I'd welcome the chance to learn more about the role.
[Your Name]
Frequently asked questions
- What does a typical workday look like for an NFL Facilities Coordinator?
- The day typically starts early — before coaches and players arrive — with an inspection walkthrough to confirm the facility is clean, secure, and properly configured for the day's schedule. The morning involves addressing any overnight maintenance issues, confirming vendor arrivals for scheduled service, and responding to setup requests from coaching staff. The afternoon is typically driven by managing incoming work orders and following up on open items. Event days require extended hours and more hands-on coordination.

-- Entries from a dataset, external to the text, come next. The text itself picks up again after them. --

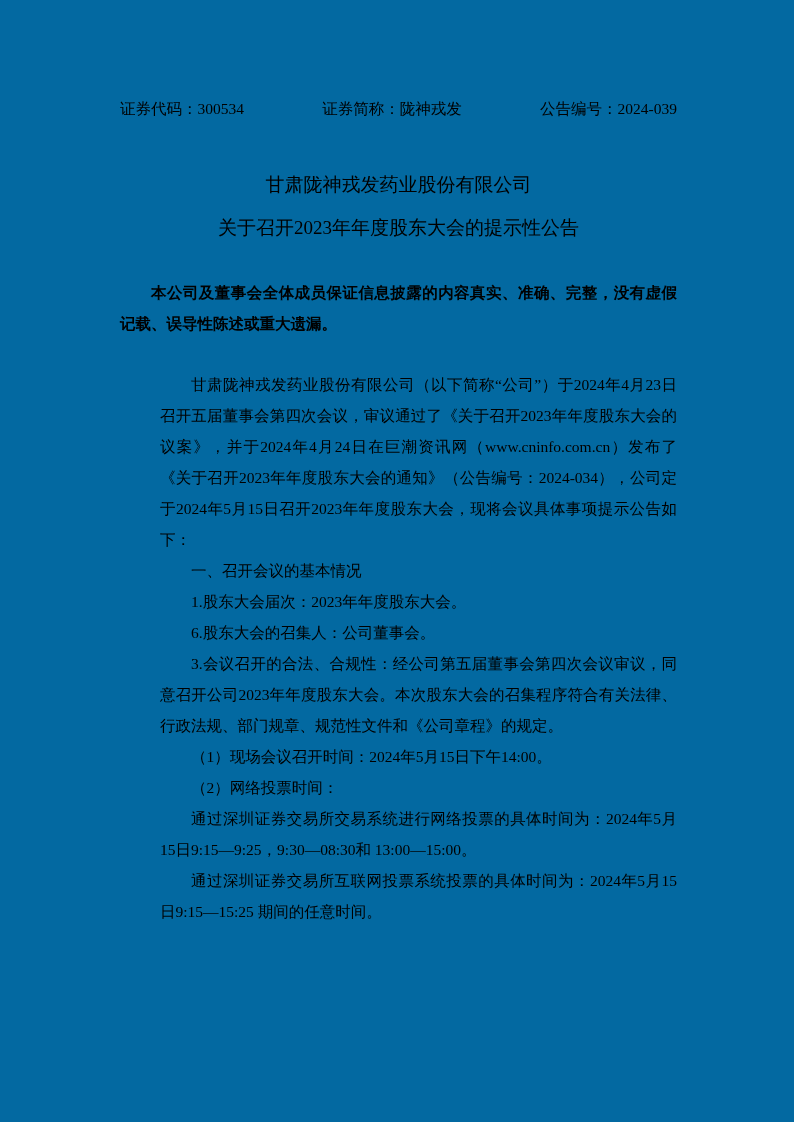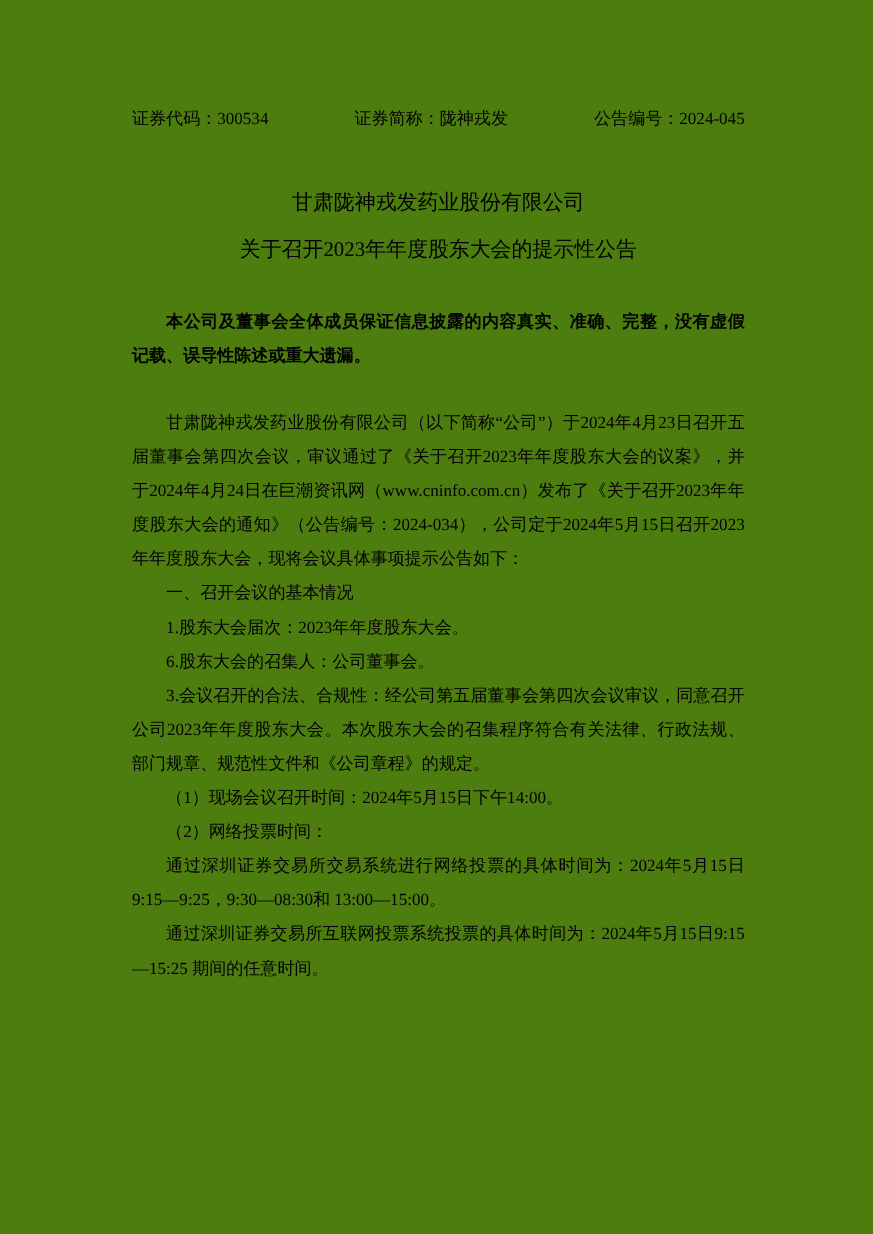--- a/index.html
+++ b/index.html
@@ -14,7 +14,7 @@
     box-sizing: border-box;
     margin: 0 auto;
     padding: 97px 117px 0 120px;
-    background: #4d7c0f;
+    background: #0369a1;
     color: #000000;
     font-family: "Liberation Serif", "DejaVu Serif", serif;
     overflow: hidden;

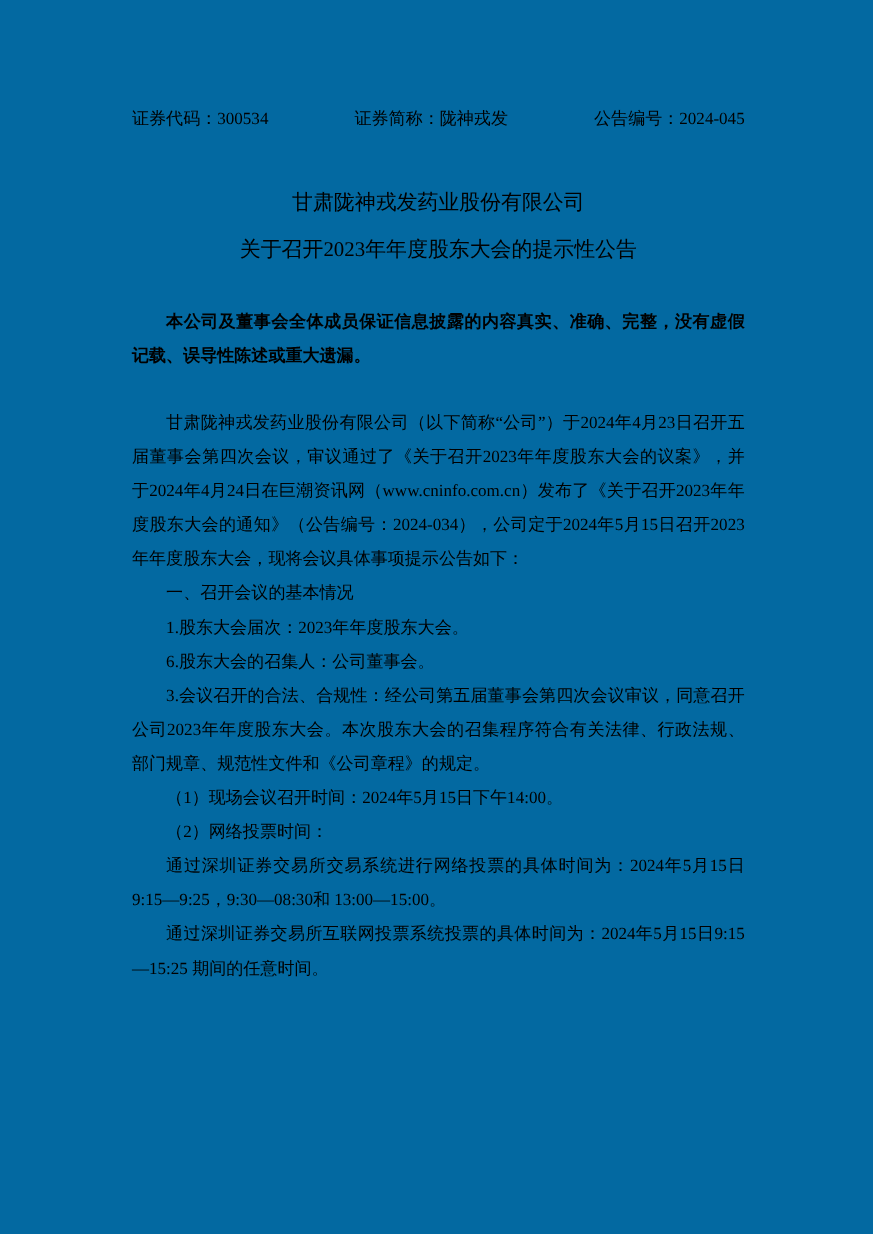--- a/index.html
+++ b/index.html
@@ -66,7 +66,7 @@
   <div class="doc-header">
     <span>证券代码：300534</span>
     <span>证券简称：陇神戎发</span>
-    <span>公告编号：2024-045</span>
+    <span>公告编号：2024-039</span>
   </div>
 
   <h1 class="doc-title">

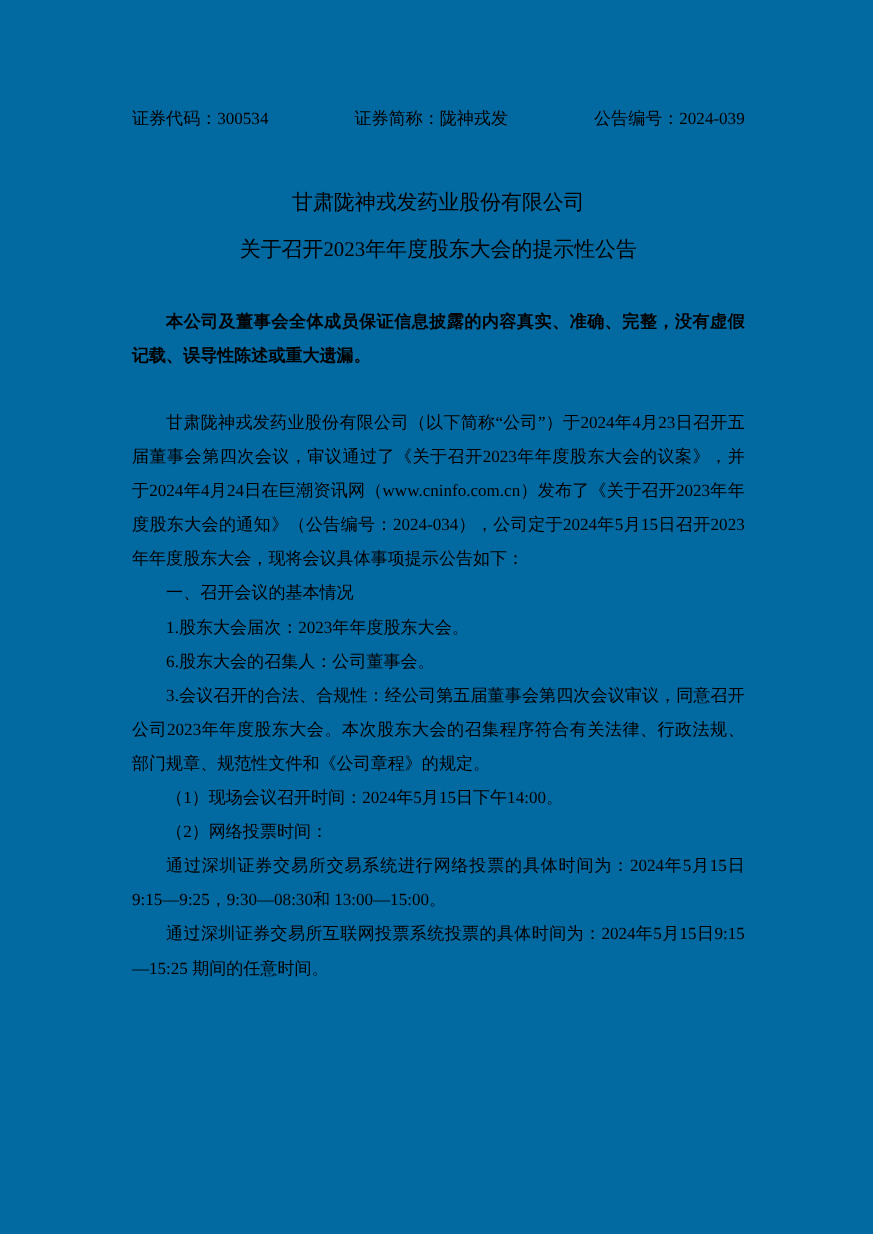--- a/index.html
+++ b/index.html
@@ -45,6 +45,7 @@
   }
   .doc-body {
     margin-top: 30px;
+    margin-left: 40px;
   }
   .doc-body p.para {
     margin: 0;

- Does this role require any specific certifications?
- OSHA 10 or 30 is commonly required or expected. Facility management certifications (FMP or SFP from IFMA, or the CFM credential) are valuable for advancement and are sometimes held by coordinators aiming for manager roles. Basic electrical and HVAC knowledge, while not requiring licenses, is helpful for communicating effectively with vendors and assessing when repairs are adequate.
- How does a facilities coordinator interact with the coaching staff?
- Coaching staff are frequent consumers of facility services — requesting room configuration changes, adjusting practice field setups, or flagging malfunctioning equipment. The coordinator needs to be responsive, proactive, and organized enough to anticipate recurring needs before coaches have to ask. Coaches value a facilities team that makes the building work without drama; a malfunctioning projector in a film room on game week is exactly the kind of thing that creates unnecessary friction.
- What software does an NFL Facilities Coordinator typically use?
- Computerized Maintenance Management Systems (CMMS) platforms like Maintenance Connection, UpKeep, or Facility Dude are commonly used to track work orders and vendor schedules. Microsoft Office is universal. Building automation system software varies by facility — coordinators who learn their building's specific automation platform can manage HVAC, lighting, and security systems more effectively.
- What career advancement looks like from this role?
- The standard path is from Coordinator to Facilities Manager, which typically happens within 4 to 7 years of solid performance. From Facilities Manager, the path leads to Director of Operations or Senior Facilities Manager, depending on the organization. Coordinators who develop project management skills and take on capital project coordination responsibilities advance faster than those who focus only on maintenance operations.